▸ **THE TASK**: In the entries below, begin at the line that has "padding: 0 11px" and stop after the line that has "color: #3b82f6 ->"; output those lines exactly, leaving out pictures.

▸ **RECORDS FOR THIS EXERCISE**:
________
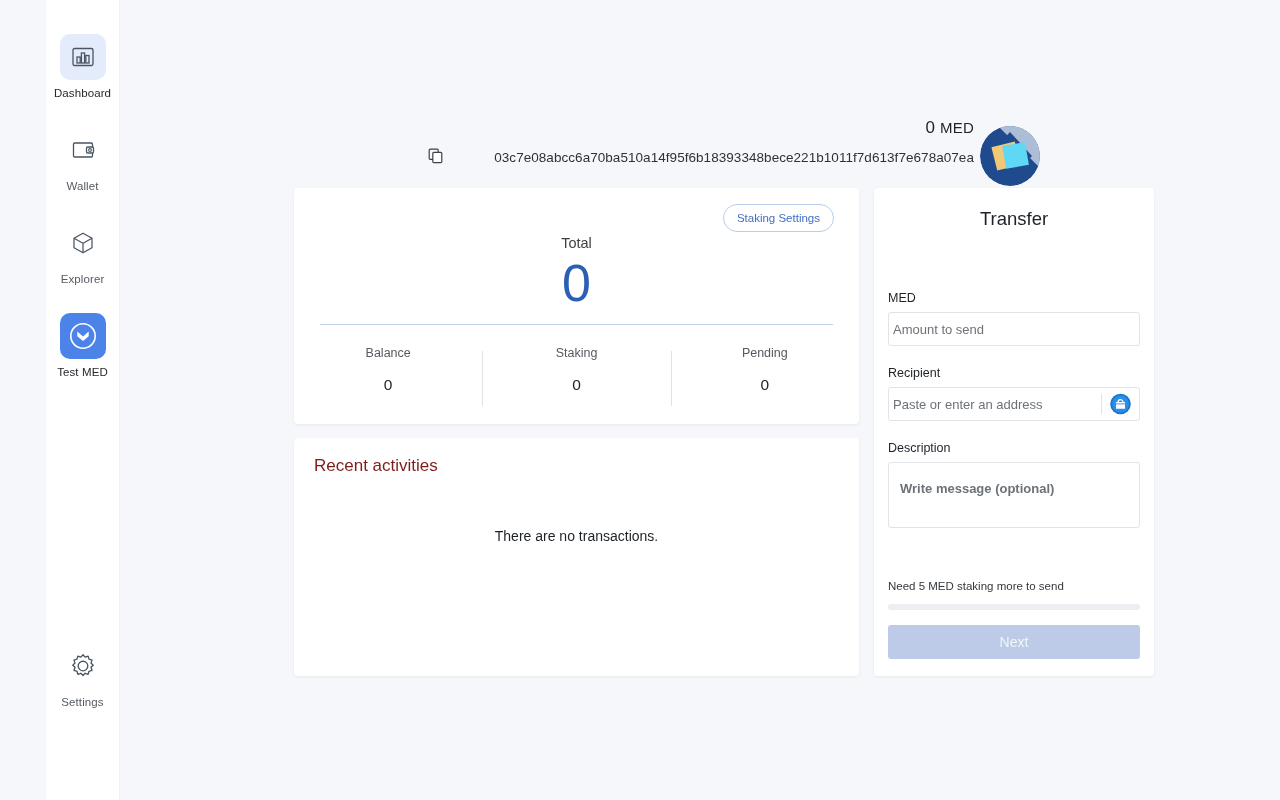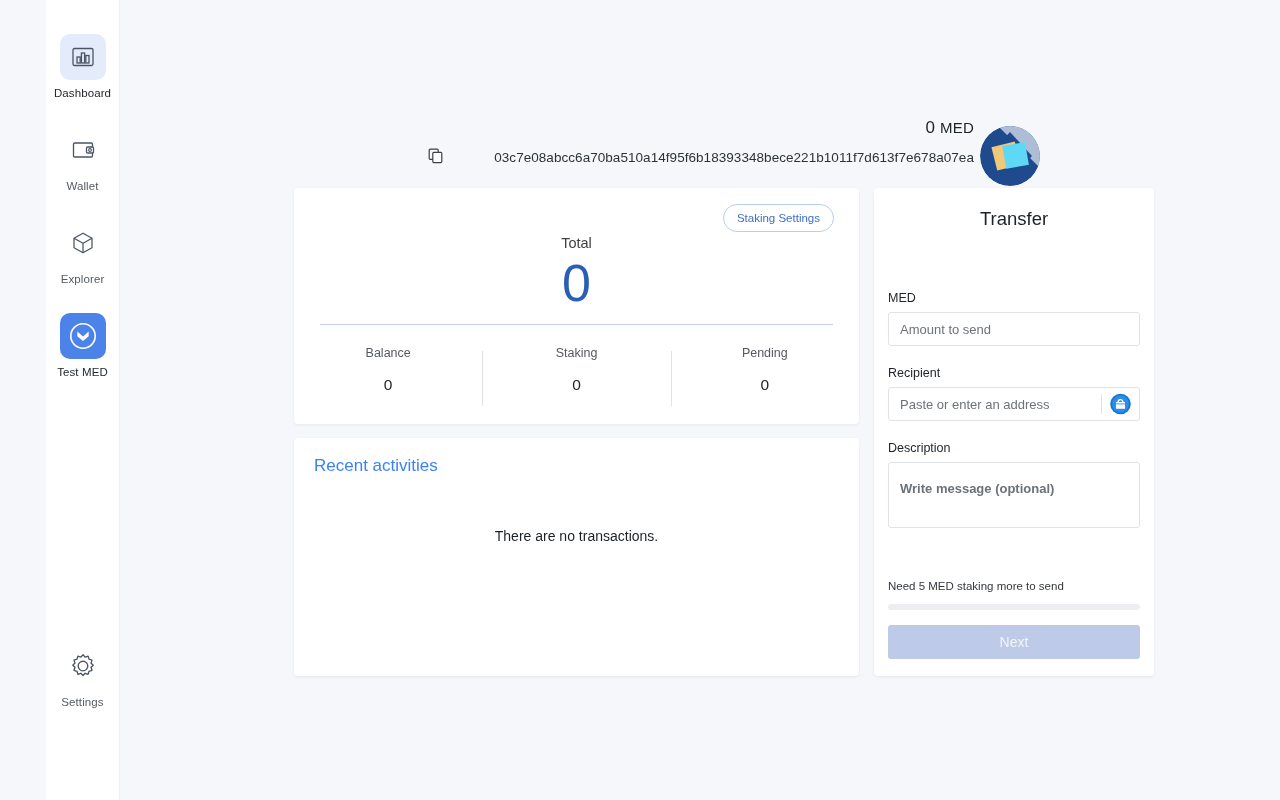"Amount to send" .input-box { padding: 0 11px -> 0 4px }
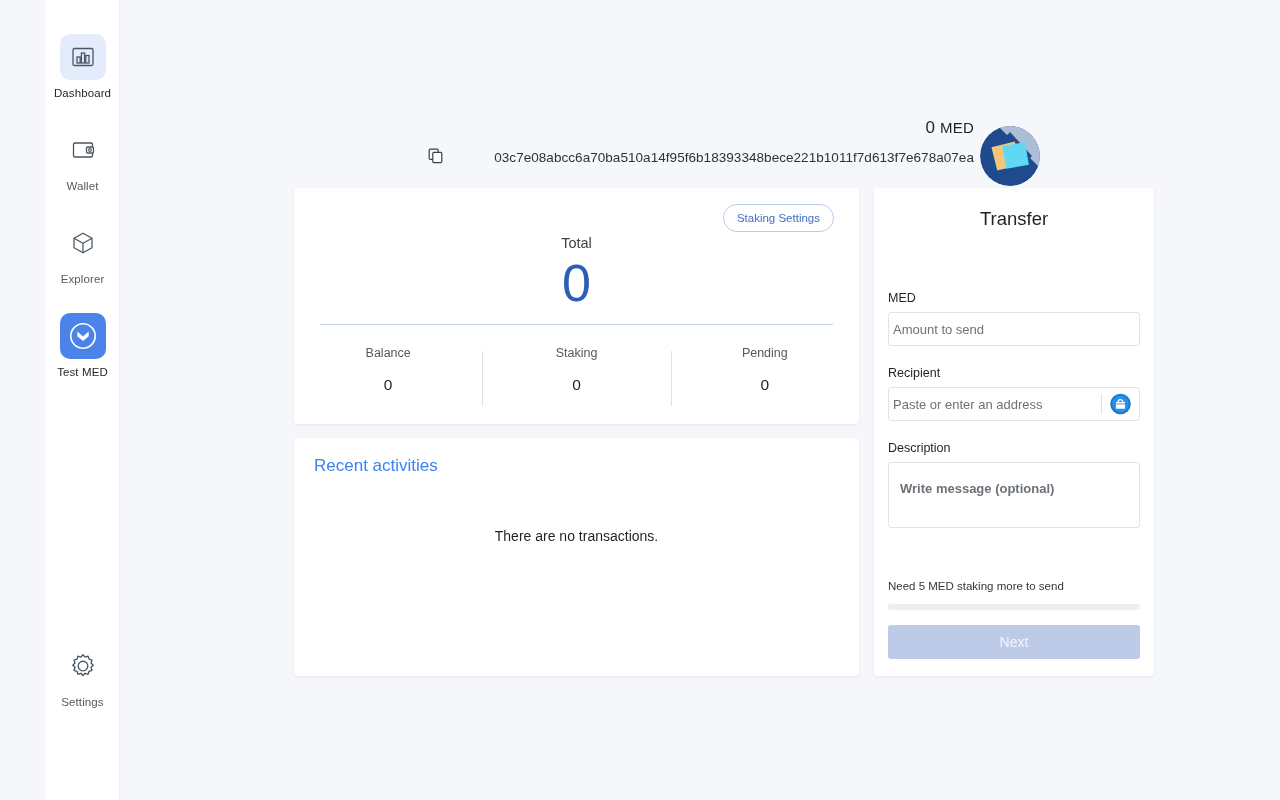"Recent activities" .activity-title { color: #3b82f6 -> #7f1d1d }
________
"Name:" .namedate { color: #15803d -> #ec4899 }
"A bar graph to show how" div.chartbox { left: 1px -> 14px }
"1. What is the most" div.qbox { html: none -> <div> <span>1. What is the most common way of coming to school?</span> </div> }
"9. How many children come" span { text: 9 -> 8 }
________
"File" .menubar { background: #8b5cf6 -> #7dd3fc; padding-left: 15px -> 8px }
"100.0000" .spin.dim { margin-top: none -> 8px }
________
▸ **COMPLETED TASK**:
"Amount to send" .input-box { padding: 0 11px -> 0 4px }
"Recent activities" .activity-title { color: #3b82f6 -> #7f1d1d }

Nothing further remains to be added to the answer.